As Jerm and I walked out of the museum, we say that a huge storm was rolling in fast - drops of rain were already hitting. We walked briskly to the visitor center where everyone else was milling about, anxiously awaiting us because they had already seen the storm coming in. We hurried and got the strollers packed up, the kids piled in, and the vans on the way when a fierce prairie storm dumped on us. As we get on the drenched highway, Tara asks me if I got her wallet out of the stroller. No, I didn't; I didn't know to look for it. Did it fall out? No, I didn't see anything on the ground. What if it did fall out? What if we get to Cheyenne and we don't have it? We'll have to drive all the way back. You need to pull over and check to see if it is in the bottom of the stroller. WHAT? Arrgghhhh. So we pulled over at the next exit and find a side road, hoping for a break in the storm...which I get...it goes from torrential downpour to normal downpour. I jump out, open the side door and then jump on the back of the van to open the storage unit on top of the van where the strollers are stored. I was hoping that I could stand on the ledge of the open side door and just quickly reach my hand into the bottom of the tightly folded up stoller and extract the missing wallet. No luck, I couldn't even see it in there. Which meant I had to take both strollers out of the storage unit...while it is pouring rain. Fortunately (or unfortuantely, depending on who is wet...) the wallet was in the bottom of the stroller. Tara wisely waited a few minutes before she laughed at the soaked and bedraggled husband sitting next to her. We eventually both laughed...

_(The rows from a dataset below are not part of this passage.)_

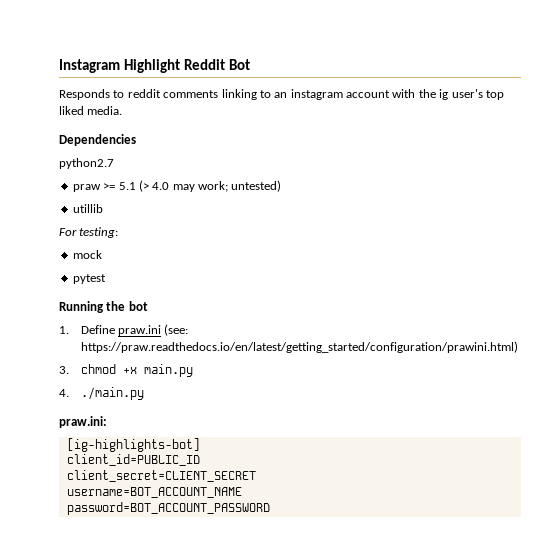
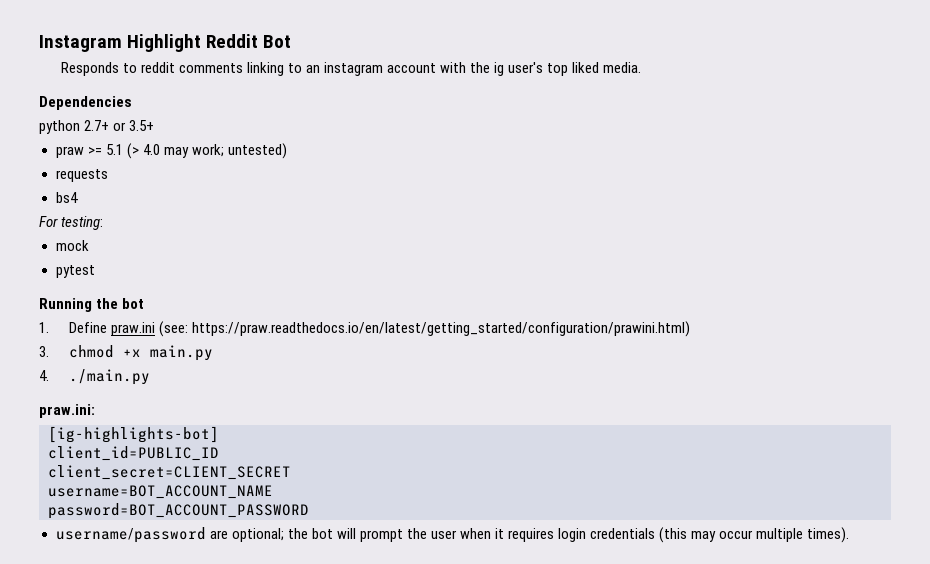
- python2.7
+ python 2.7+ or 3.5+
- utillib
+ requests
+ bs4
+ username/password are optional; the bot will prompt the user when it requires login credentials (this may occur multiple times).

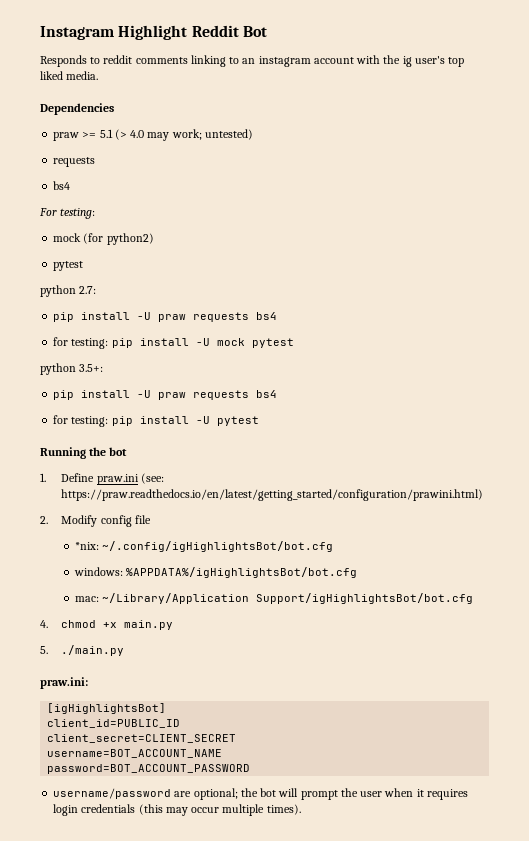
- python 2.7+ or 3.5+
- mock
+ mock (for python2)
  pytest
+ python 2.7:
+ pip install -U praw requests bs4
+ for testing: pip install -U mock pytest
+ python 3.5+:
+ pip install -U praw requests bs4
+ for testing: pip install -U pytest
- 3. chmod +x main.py
+ 2. Modify config file
+ *nix: ~/.config/igHighlightsBot/bot.cfg
+ windows: %APPDATA%/igHighlightsBot/bot.cfg
+ mac: ~/Library/Application Support/igHighlightsBot/bot.cfg
+ 4. chmod +x main.py
- 4. ./main.py
+ 5. ./main.py
- [ig-highlights-bot]
+ [igHighlightsBot]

Once at the hotel, we got changed and Tara and I went on a date with Eli to the Cheyenne Cowboy Club for authentic Wyoming meat. Neat place, but hardly anyone in the restaurant...which I will say again, annoys me. Anyway, the buffalo ribeye was delicious - I was happily full, and dry. On the way to the restaurant we drove by a Starbucks, which we planned on stopping at after dinner. As we drove back, we couldn't quite remember what street corner it was on - it being on a one-way main artery. So we drove around for ten minutes, finally finding it...today was not my day for quickly finding my coffee shop.
Now we're getting rested for our long trip to Omaha...eight hours of driving!